Yang paling mengesankan adalah Wak Alu, rambutnya gimbal seperti musisi reggae. Dia hanya mengenakan sehelai handuk yang melilit di pinggangnya. Sering kelayapan dari Jembatan Lamnyong hingga depan gedung ACC Dayan Daud. Aku sering memberinya sebatang rokok. Satu waktu, Dda jongkok, aku juga ikut jongkok menyalakan rokoknya. Saat jongkok, dia menodongkan sebuah revolver ke arahku. Pelurunya cuma dua, gagangnya besar dan sedikit berdebu. Dia tidak mengenakan celana dalam. Biasanya mahasiswi akan menjerit-jerit dan lalu tertawa saat melihat kejadian langka ini. Aku juga sering keluyuran ke Rise Up Cafe, di depan Fakultas Ekonomi Unsyiah. Kafe itu milik orang Libanon. HERMES Palace; sepertyinya hotel ini hebat sekali. Banyak musisi dan orang penting bermalam di sini. Aku bukanlah orang penting atau musisi, tetapi pernah bermalam di situ saat namanya masih Swiss Belhotel, di akhir bulan saat anak-anak kos merebus mie instan.

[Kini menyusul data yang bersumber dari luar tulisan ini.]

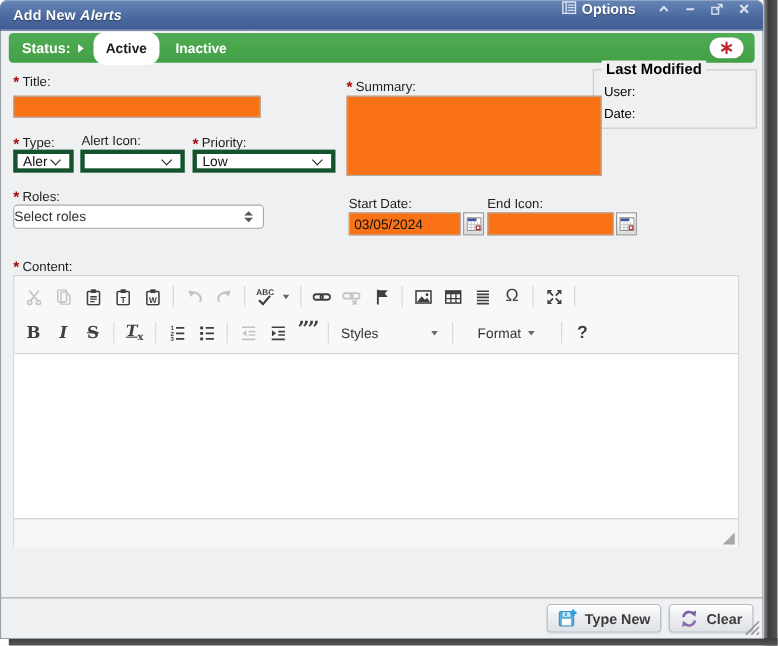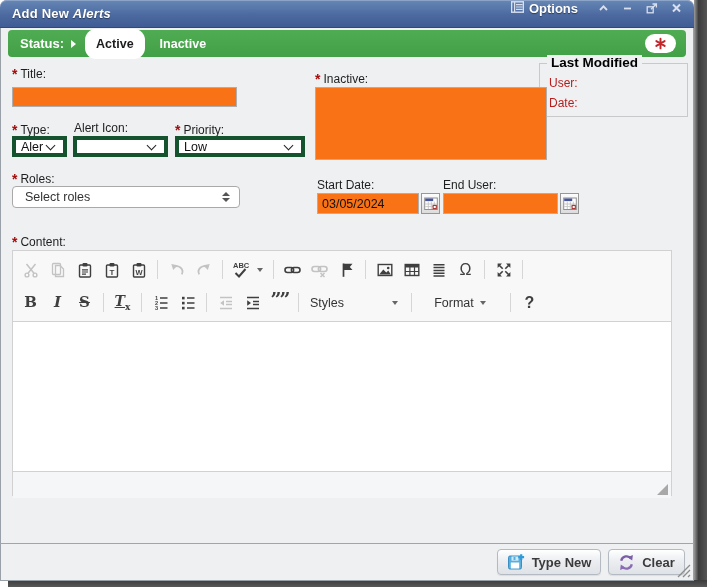--- a/index.html
+++ b/index.html
@@ -174,7 +174,7 @@
   <div class="lbl" style="left:12px;top:65px;"><span class="req">*</span><span>Title:</span></div>
   <input class="tinput" style="left: 12px; top: 87px; width: 225px; height: 20px;" value="">
 
-  <div class="lbl" style="left:315px;top:70px;"><span class="req">*</span><span>Inactive:</span></div>
+  <div class="lbl" style="left:315px;top:70px;"><span class="req">*</span><span>Summary:</span></div>
 
   <div class="fieldset-lm">
     <span class="legend">Last Modified</span>

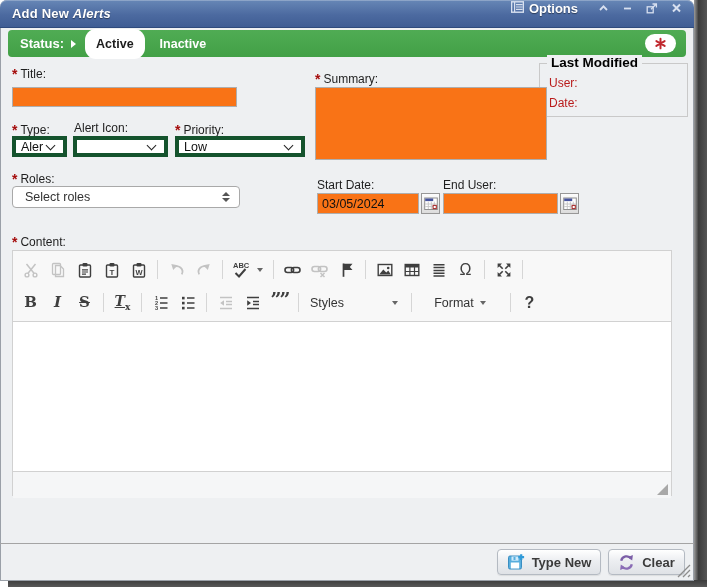--- a/index.html
+++ b/index.html
@@ -52,7 +52,7 @@
     border:1px solid #c9c9c9;box-sizing:border-box;}
   .fieldset-lm .legend{position:absolute;left:7px;top:-9px;background:#eef0f2;padding:0 4px;
     font-size:13.5px;font-weight:bold;color:#000;}
-  .fieldset-lm .row{font-size:12px;color:#b91c1c;margin:6px 0 0 9px;}
+  .fieldset-lm .row{font-size:12px;color:#000000;margin:6px 0 0 9px;}
   .fieldset-lm .row:first-of-type{margin-top:12px;}
   
   .sel{position:absolute;height:21px;background:#fff;border:4px solid #14532d;box-sizing:border-box;

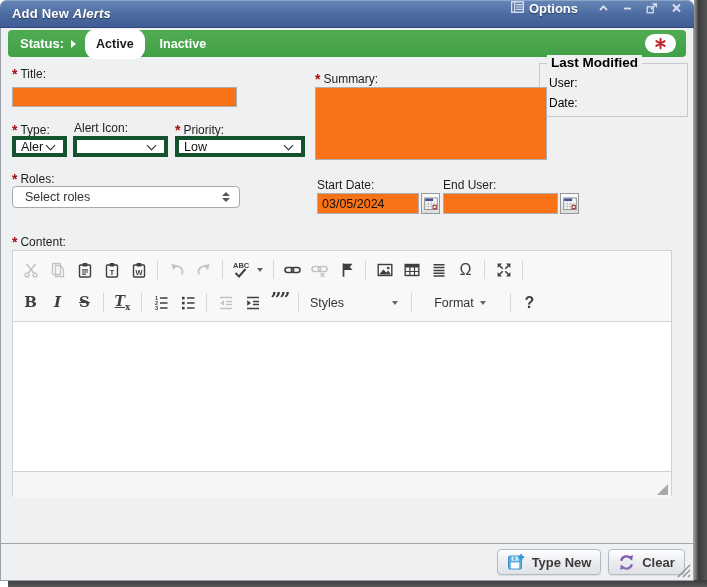--- a/index.html
+++ b/index.html
@@ -222,7 +222,7 @@
     </svg>
   </span>
 
-  <div class="lbl" style="left:443px;top:178px;"><span>End User:</span></div>
+  <div class="lbl" style="left:443px;top:178px;"><span>End Icon:</span></div>
   <input class="tinput" style="left: 443px; top: 193px; width: 115px; height: 21px;" value="">
   <span class="calbtn" style="left:560px;top:193px;">
     <svg width="14" height="15" viewBox="0 0 14 15">

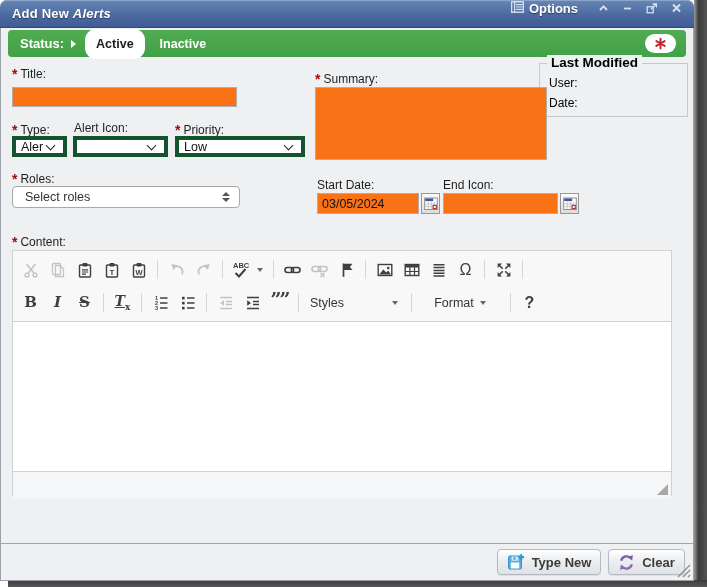--- a/index.html
+++ b/index.html
@@ -62,7 +62,7 @@
     transform:rotate(45deg);margin:-3px 9px 0 4px;flex:none;}
   .sel-roles{position:absolute;left:12px;top:186px;width:228px;height:22px;background:#fff;
     border:1px solid #a9a9a9;border-radius:4px;box-sizing:border-box;display:flex;align-items:center;}
-  .sel-roles .val{font-size:12.5px;color:#333;padding-left:12px;flex:1;}
+  .sel-roles .val{font-size:12.5px;color:#333;padding-left:0;flex:1;}
   .updown{display:flex;flex-direction:column;gap:2px;margin-right:9px;}
   .updown i{width:0;height:0;border-left:4px solid transparent;border-right:4px solid transparent;display:block;}
   .updown .u{border-bottom:4px solid #555;}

Di situ ada seorang kawan yang bekerja sebagai penjaga gudang; menjaga ketersedian barang dan bahan makanan. Karena kerjanya bagus, pihak hotel memberinya kupon, semacam undangan, boleh mengundang salah satu keluarga untuk menginap di situ selama sehari semalam. Dia tidak punya keluarga di Banda Aceh dan dia juga belum beristri, maka undangan itu diberikannya untukku.

Mewah sekali di dalam, banyak orang asing. Yang paling mewah adalah toiletnya; tidak ada air, kecuali tisu. Sehingga untuk buang hajat aku harus pulang ke asrama. Pihak hotel menyediakan taksi—dan dalam hidup cuma sekali itu saja aku naik taksi. Menginap di Swiss Belhotel, rasanya seperti orang kaya saja. Di dalamnya seperti ada tempat hiburan, mirip Budha Bar.